Supplied records ▸
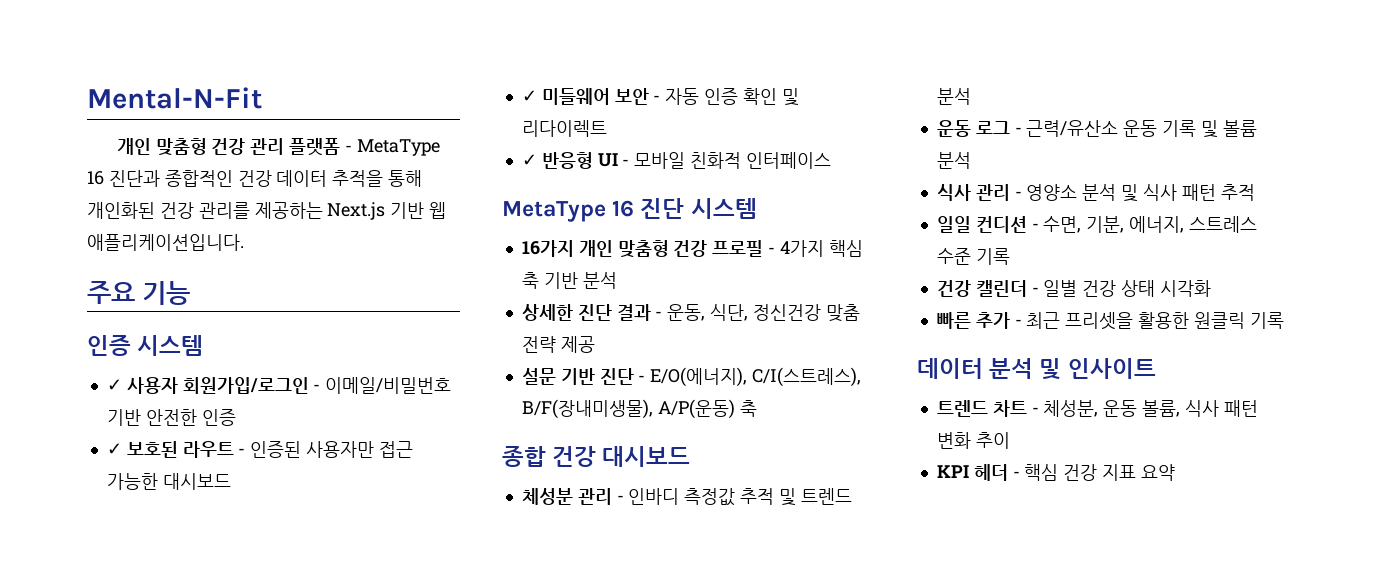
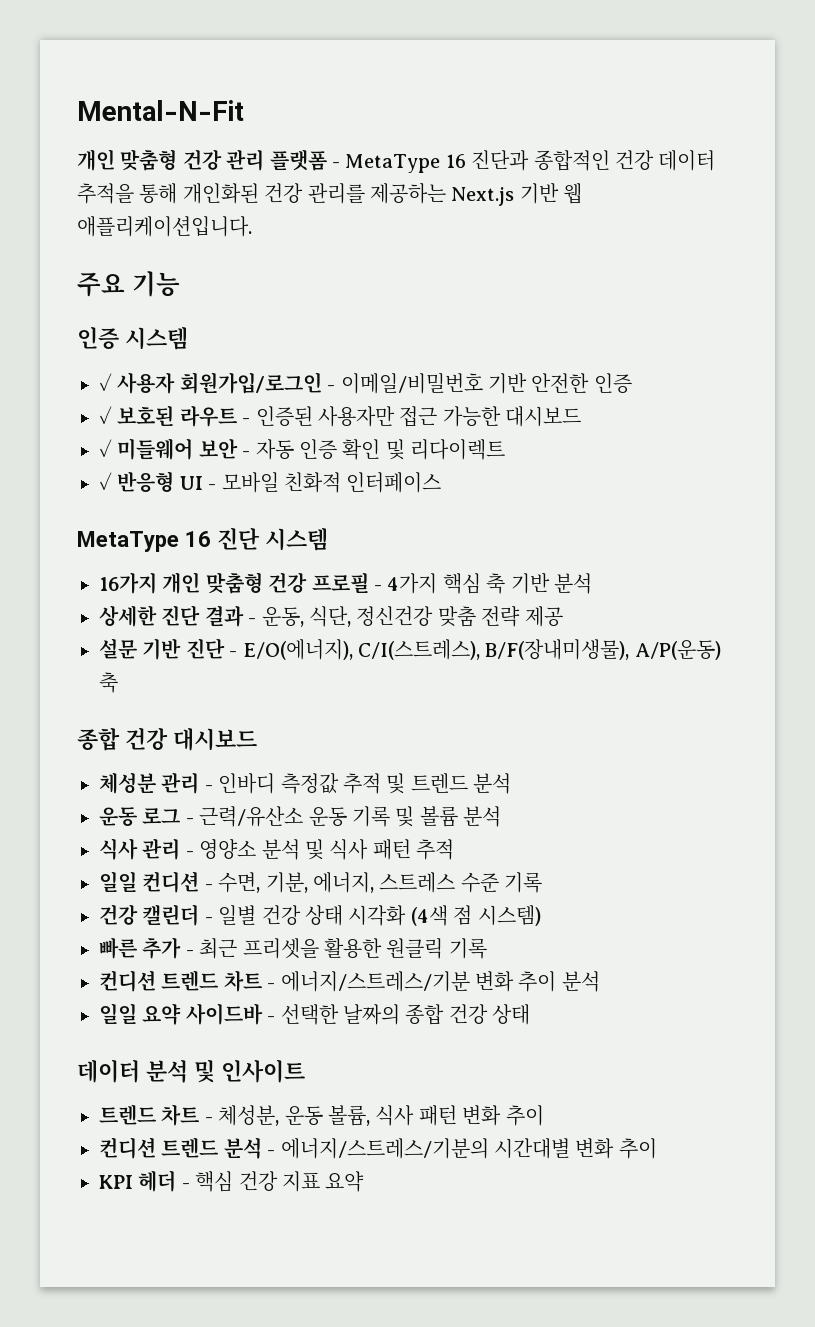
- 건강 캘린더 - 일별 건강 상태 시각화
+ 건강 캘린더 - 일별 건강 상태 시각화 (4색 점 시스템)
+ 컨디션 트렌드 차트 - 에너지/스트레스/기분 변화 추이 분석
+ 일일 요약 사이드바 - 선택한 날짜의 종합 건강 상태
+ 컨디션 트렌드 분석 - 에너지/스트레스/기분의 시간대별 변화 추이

Exercise instructions ▸ Pick each line holding the word "스트레스" out of the listing.

Solution to the problem ▸
+ 컨디션 트렌드 차트 - 에너지/스트레스/기분 변화 추이 분석
+ 컨디션 트렌드 분석 - 에너지/스트레스/기분의 시간대별 변화 추이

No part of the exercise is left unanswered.